--- Work instructions ---
Leaving out all pictures, transcribe exactly the lines between the line with "[18,131,522,222] [image] |" and the last line of the records below, both included.
--
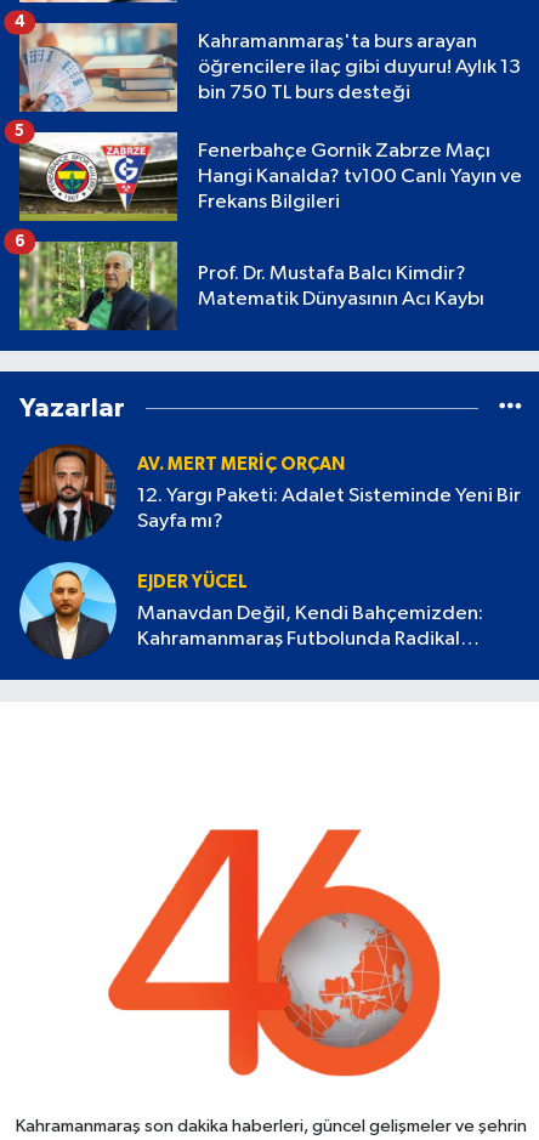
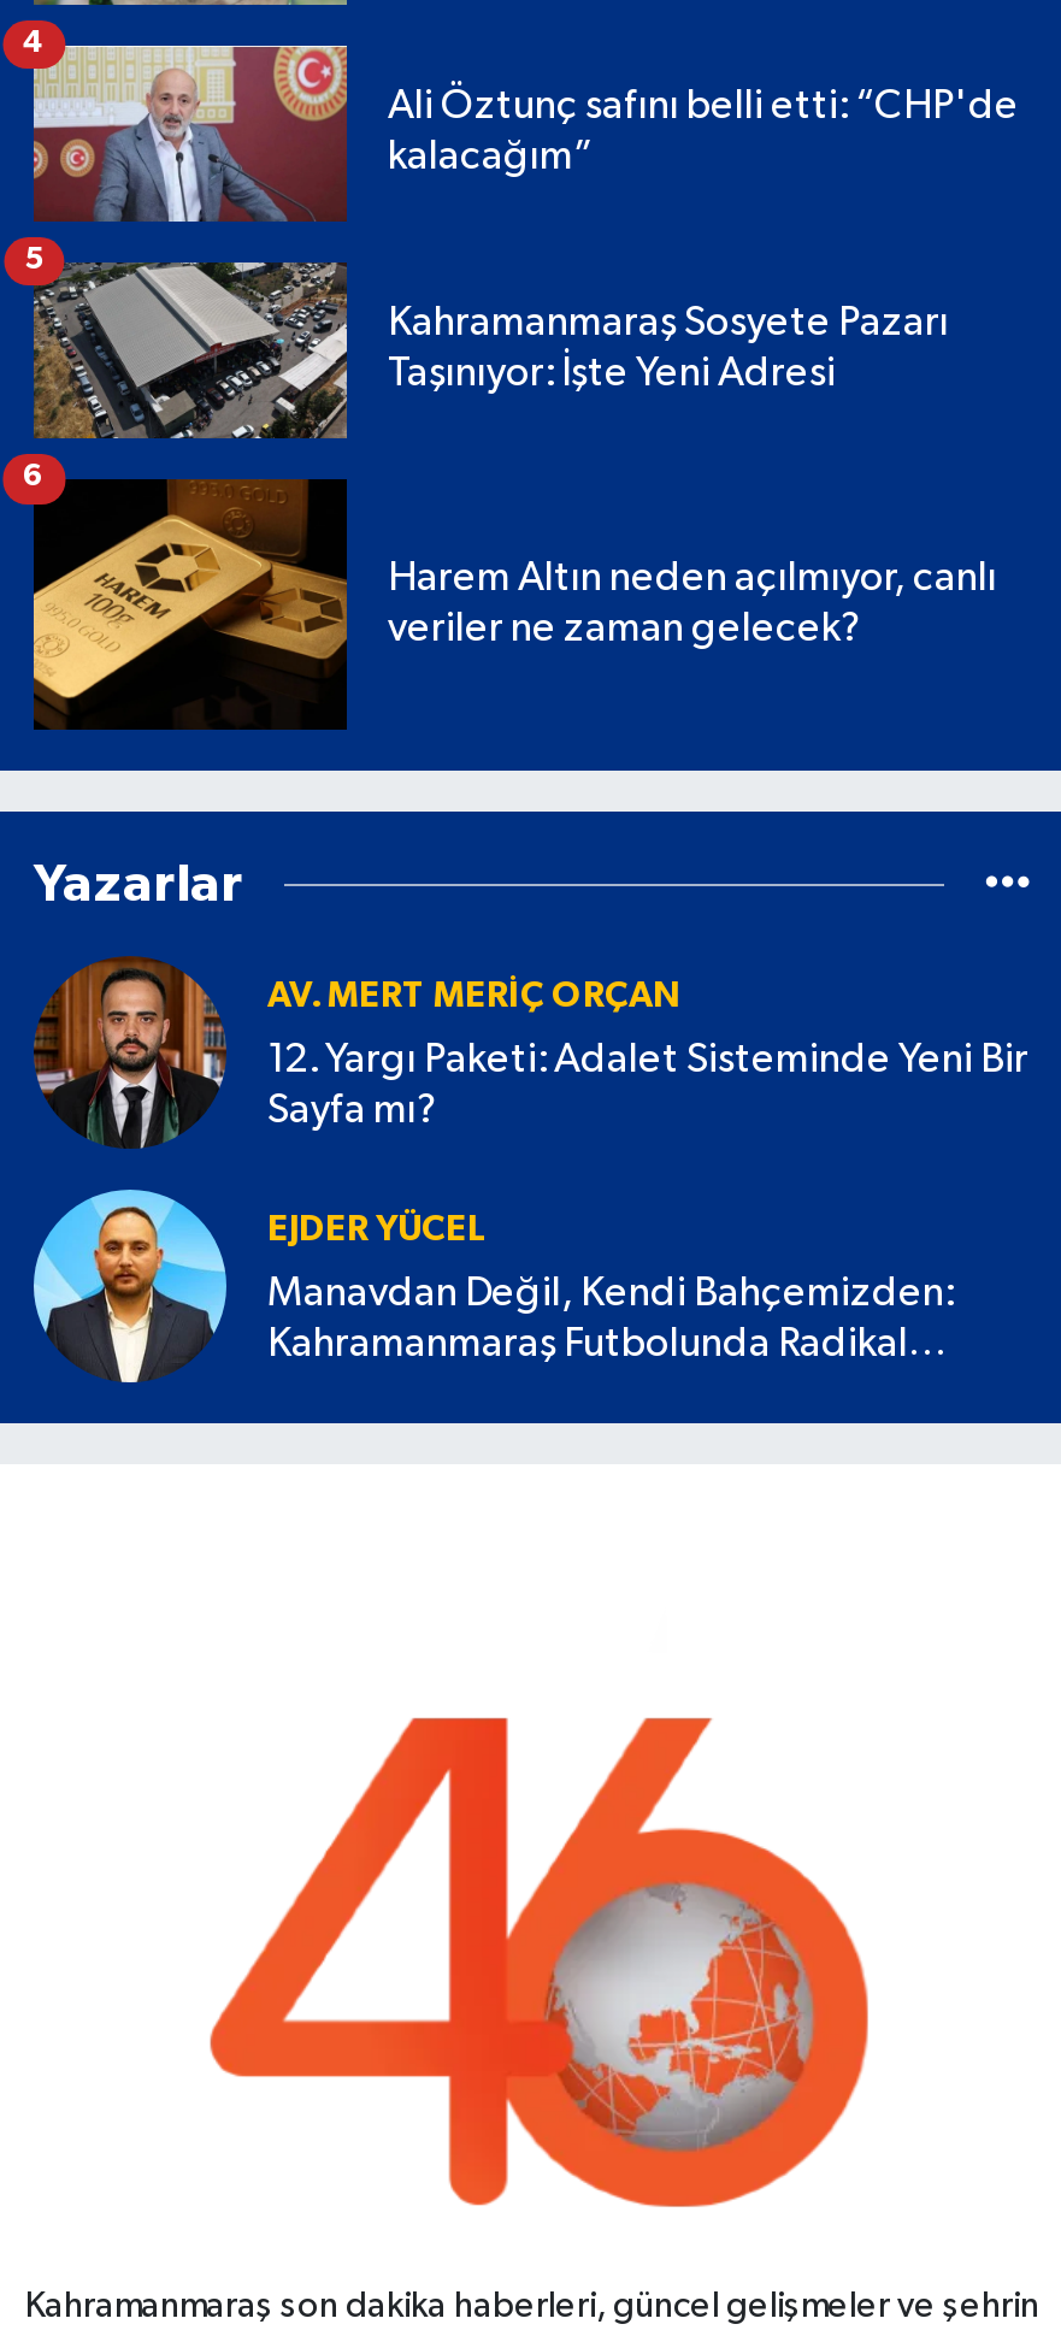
[18,23,521,113] [image] | Kahramanmaraş'ta burs arayan | öğrencilere ilaç gibi duyuru! Aylık 13 | bin 750 TL burs desteği -> [31,46,1019,224] [image] | Ali Öztunç safını belli etti: “CHP'de | kalacağım”
[18,131,522,222] [image] | Fenerbahçe Gornik Zabrze Maçı | Hangi Kanalda? tv100 Canlı Yayın ve | Frekans Bilgileri -> [34,260,949,441] [image] | Kahramanmaraş Sosyete Pazarı | Taşınıyor: İşte Yeni Adresi
[18,240,484,331] [image] | Prof. Dr. Mustafa Balcı Kimdir? | Matematik Dünyasının Acı Kaybı -> [31,477,997,732] [image] | Harem Altın neden açılmıyor, canlı | veriler ne zaman gelecek?

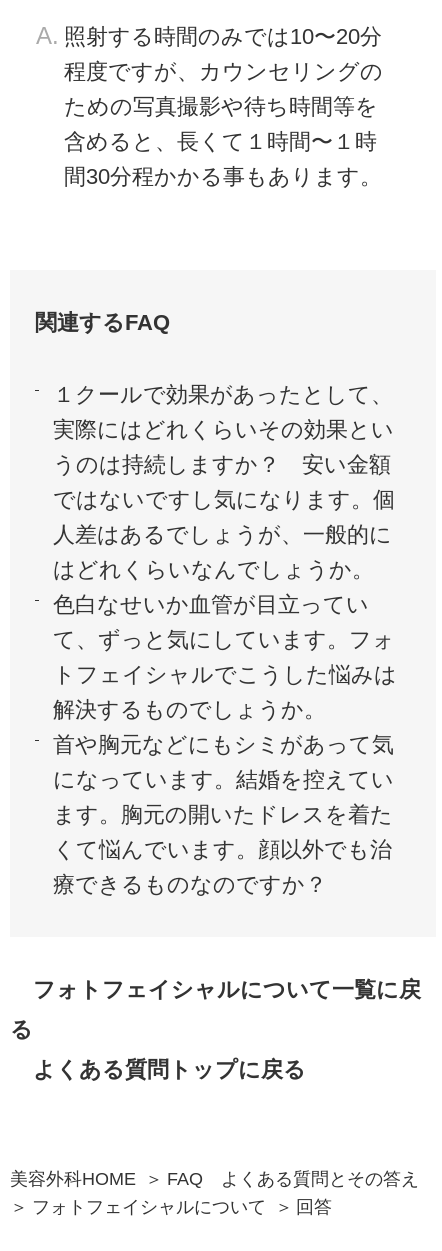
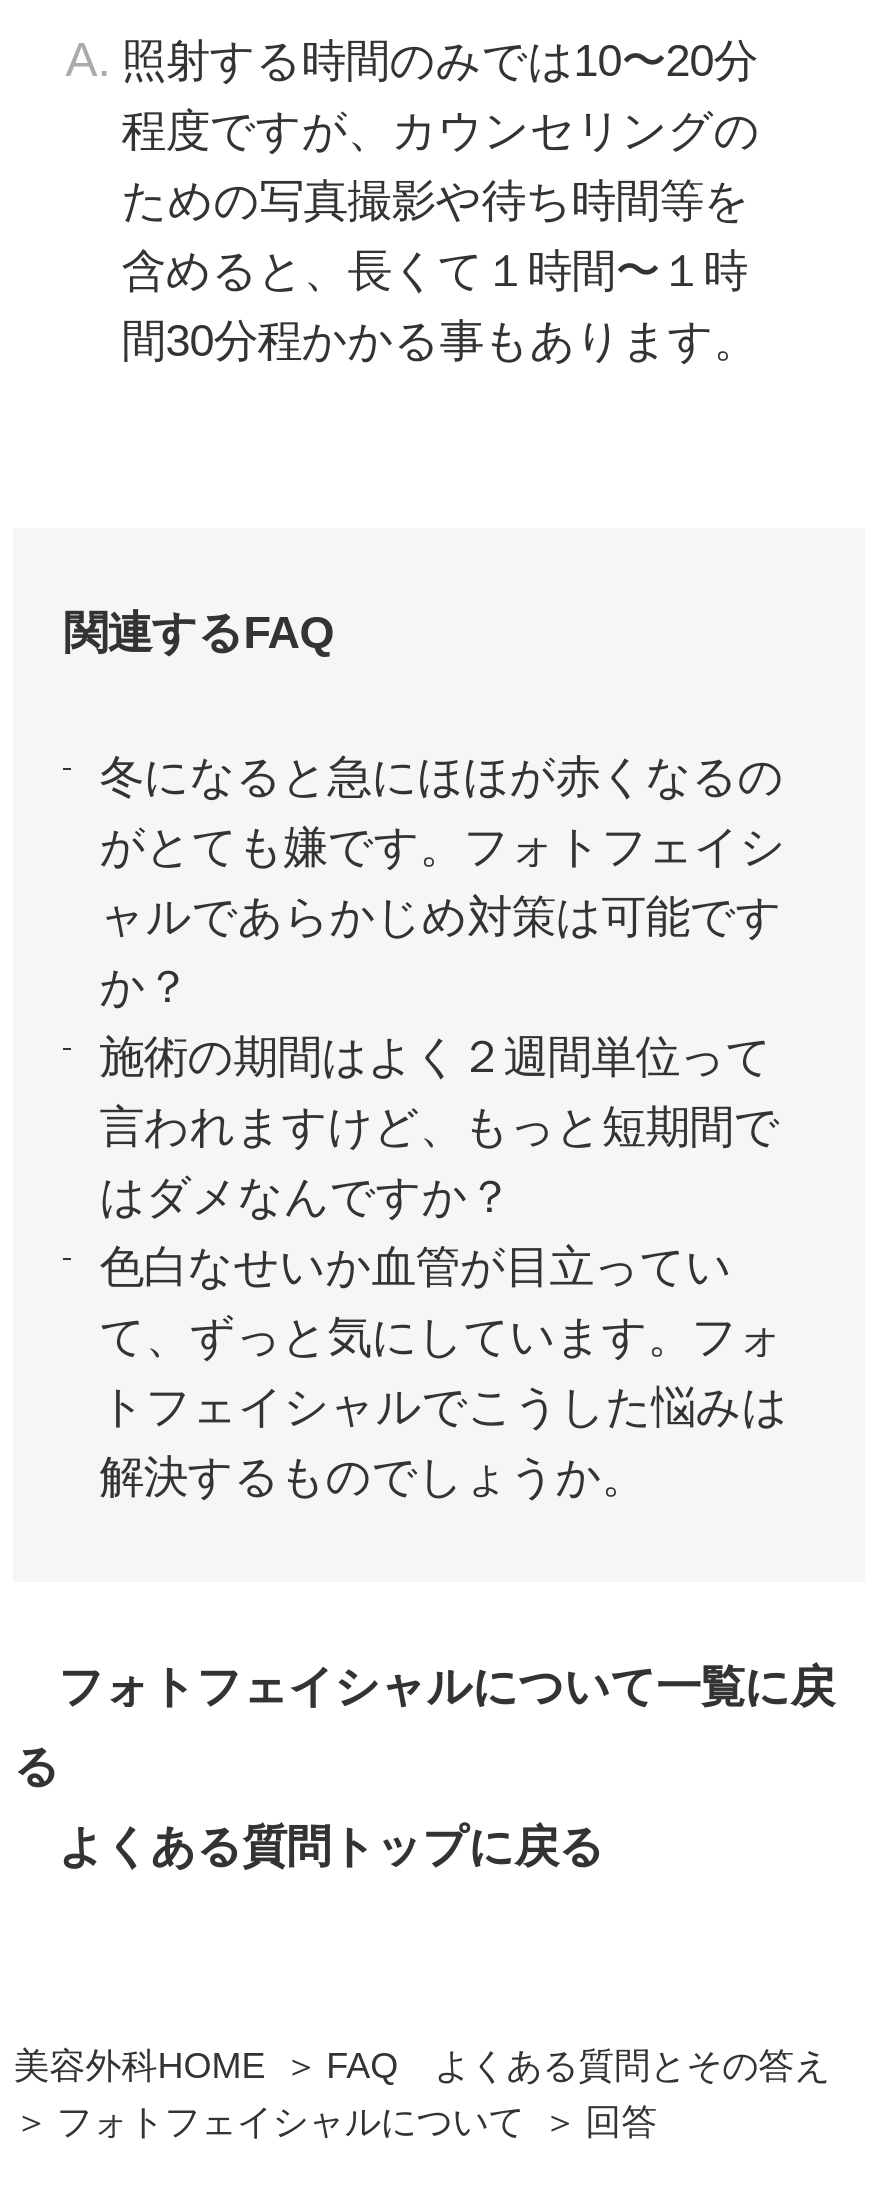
[53,382,395,582] １クールで効果があったとして、 | 実際にはどれくらいその効果とい | うのは持続しますか？ 安い金額 | ではないですし気になります。個 | 人差はあるでしょうが、一般的に | はどれくらいなんでしょうか。 -> [99,752,785,1222] 冬になると急にほほが赤くなるの | がとても嫌です。フォトフェイシ | ャルであらかじめ対策は可能です | か？ | 施術の期間はよく２週間単位って | 言われますけど、もっと短期間で | はダメなんですか？
moved [53,592,397,722] -> [99,1242,787,1502]: 色白なせいか血管が目立ってい | て、ずっと気にしています。フォ | トフェイシャルでこうした悩みは | 解決するものでしょうか。
[53,732,394,897] 首や胸元などにもシミがあって気 | になっています。結婚を控えてい | ます。胸元の開いたドレスを着た | くて悩んでいます。顔以外でも治 | 療できるものなのですか？ -> none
--
--- Task response ---
[18,131,522,222] [image] | Fenerbahçe Gornik Zabrze Maçı | Hangi Kanalda? tv100 Canlı Yayın ve | Frekans Bilgileri -> [34,260,949,441] [image] | Kahramanmaraş Sosyete Pazarı | Taşınıyor: İşte Yeni Adresi
[18,240,484,331] [image] | Prof. Dr. Mustafa Balcı Kimdir? | Matematik Dünyasının Acı Kaybı -> [31,477,997,732] [image] | Harem Altın neden açılmıyor, canlı | veriler ne zaman gelecek?

[53,382,395,582] １クールで効果があったとして、 | 実際にはどれくらいその効果とい | うのは持続しますか？ 安い金額 | ではないですし気になります。個 | 人差はあるでしょうが、一般的に | はどれくらいなんでしょうか。 -> [99,752,785,1222] 冬になると急にほほが赤くなるの | がとても嫌です。フォトフェイシ | ャルであらかじめ対策は可能です | か？ | 施術の期間はよく２週間単位って | 言われますけど、もっと短期間で | はダメなんですか？
moved [53,592,397,722] -> [99,1242,787,1502]: 色白なせいか血管が目立ってい | て、ずっと気にしています。フォ | トフェイシャルでこうした悩みは | 解決するものでしょうか。
[53,732,394,897] 首や胸元などにもシミがあって気 | になっています。結婚を控えてい | ます。胸元の開いたドレスを着た | くて悩んでいます。顔以外でも治 | 療できるものなのですか？ -> none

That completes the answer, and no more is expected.